→ Your assignment
In the entries that follow, find every line containing "make" and copy it.

→ Listed entries
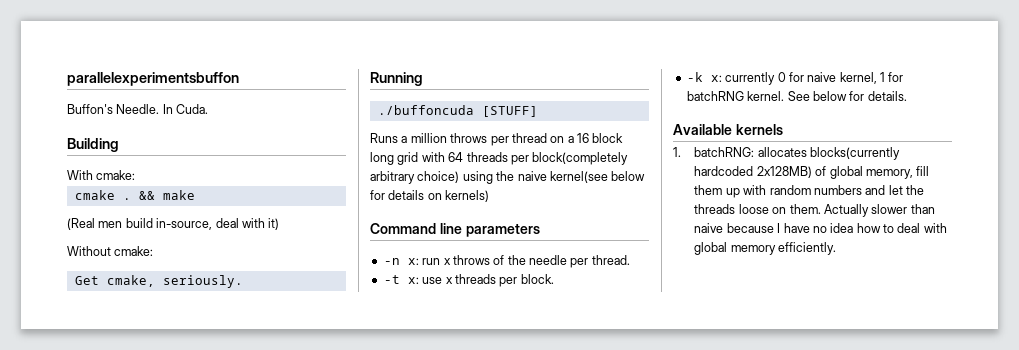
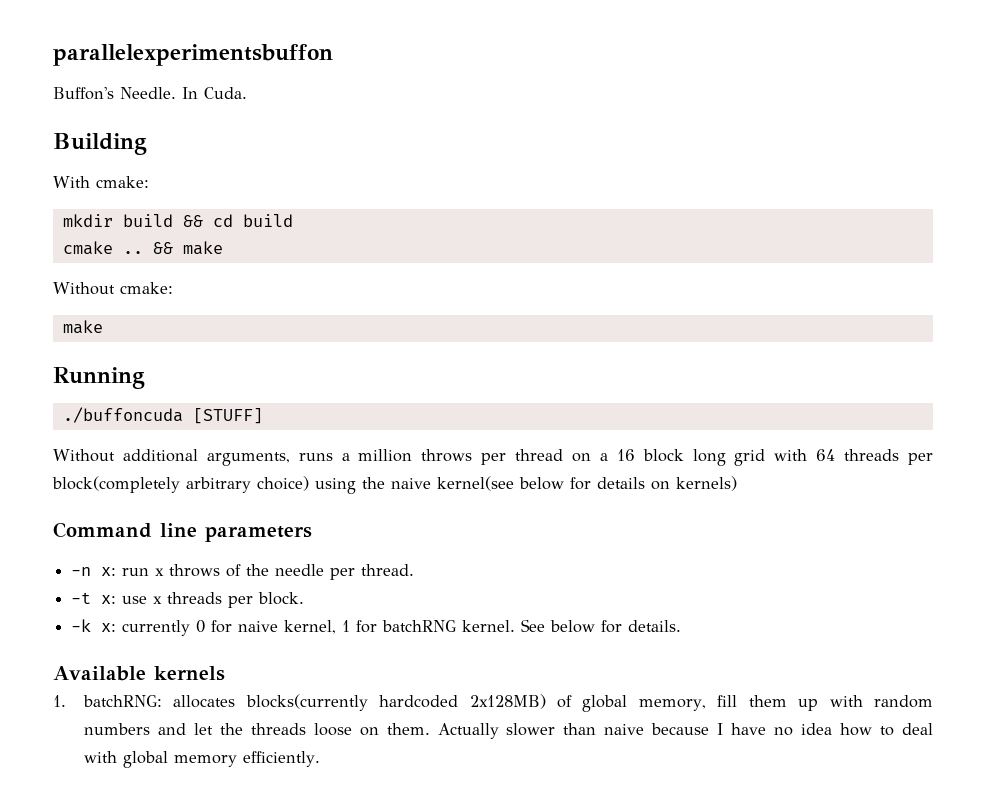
(136, 175) none -> [62,214,293,227] // mkdir build && cd build
[122,198,131,200] . -> [122,251,143,254] ..
[67,218,280,230] // (Real men build in-source, deal with it) -> (223, 248) none
[74,275,243,288] Get cmake, seriously. -> [62,320,103,334] make
[370,133,398,143] Runs -> [53,449,333,466] Without additional arguments, runs

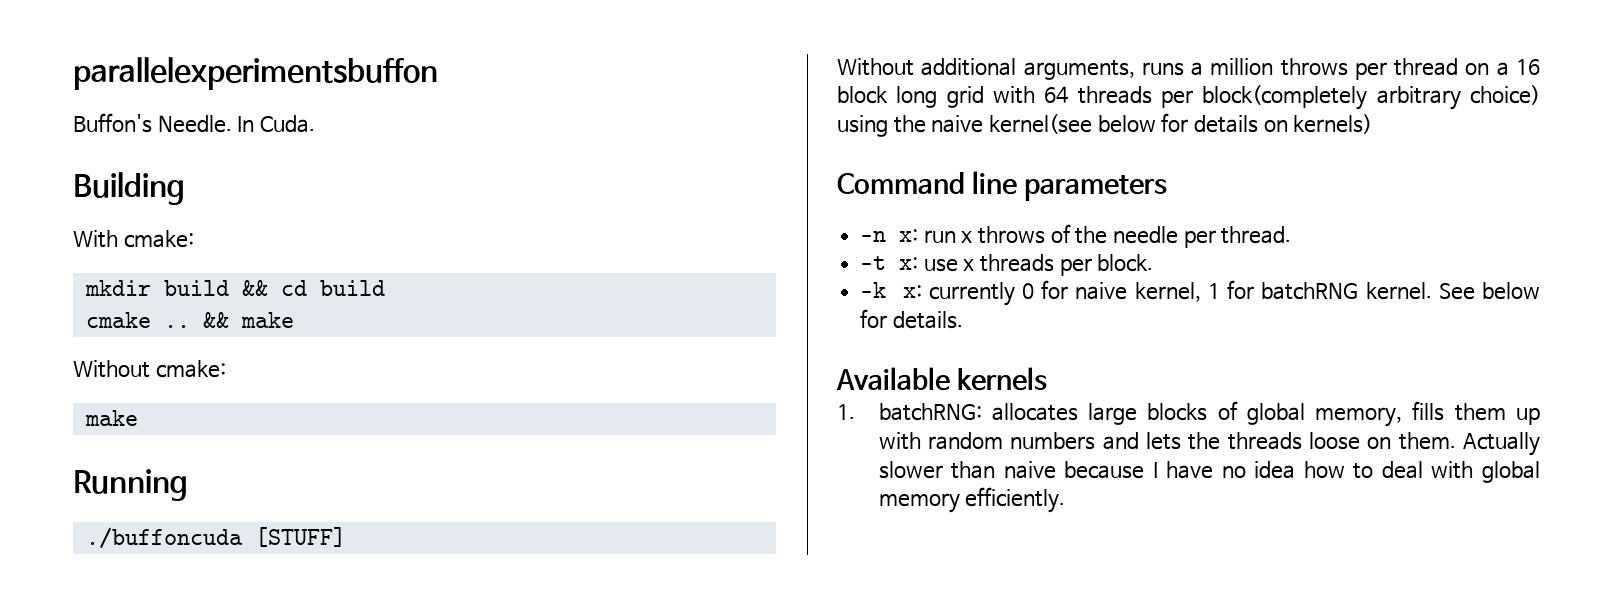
[245,694,546,711] blocks(currently hardcoded 2x128MB) -> [1088,403,1208,425] large blocks
[717,695,738,707] fill -> [1412,401,1445,421] fills
[193,723,213,735] let -> [1146,432,1182,450] lets

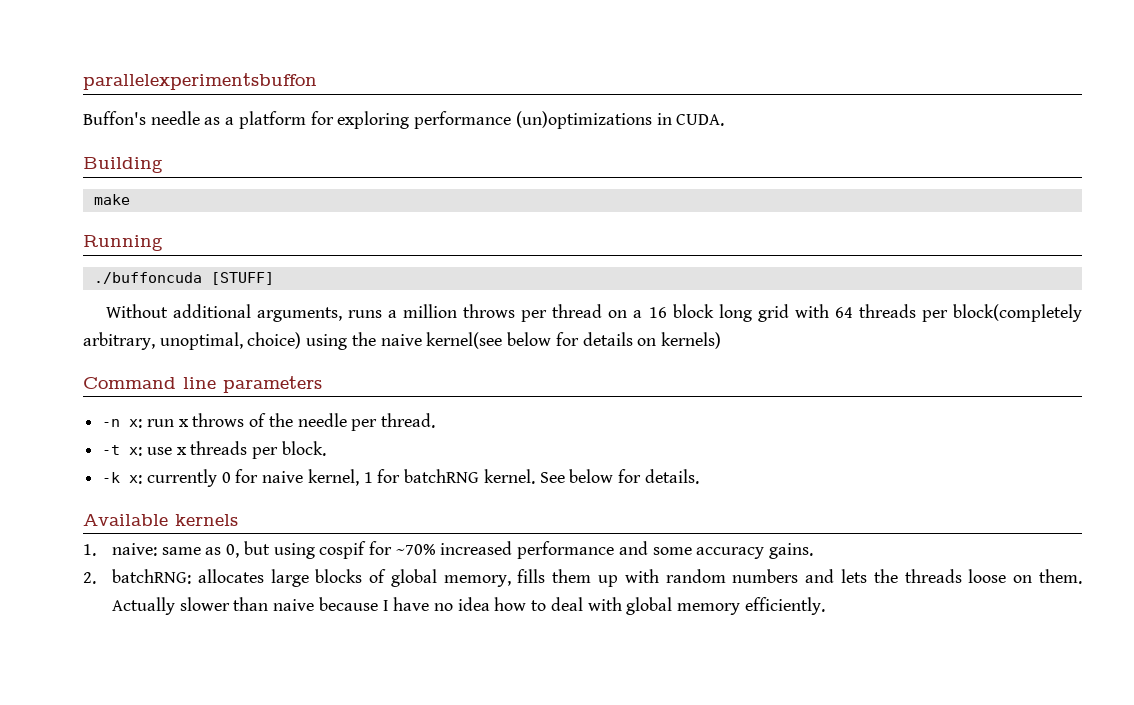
[157,115,316,133] [73,172,185,205] [73,230,194,248] [84,280,385,296] [85,312,294,328] [73,360,226,378] Needle. In Cuda. // Building // With cmake: // mkdir build && cd build // cmake .. && make // Without cmake: -> [150,111,725,129] [83,157,163,173] needle as a platform for exploring performance (un)optimizations in CUDA. // Building
[1376,86,1461,110] arbitrary -> [83,332,243,350] arbitrary, unoptimal,
(855, 412) none -> [111,541,814,559] [83,572,96,584] naive: same as 0, but using cospif for ~70% increased performance and some accuracy gains. // 2.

→ Written solution
[74,275,243,288] Get cmake, seriously. -> [62,320,103,334] make
[157,115,316,133] [73,172,185,205] [73,230,194,248] [84,280,385,296] [85,312,294,328] [73,360,226,378] Needle. In Cuda. // Building // With cmake: // mkdir build && cd build // cmake .. && make // Without cmake: -> [150,111,725,129] [83,157,163,173] needle as a platform for exploring performance (un)optimizations in CUDA. // Building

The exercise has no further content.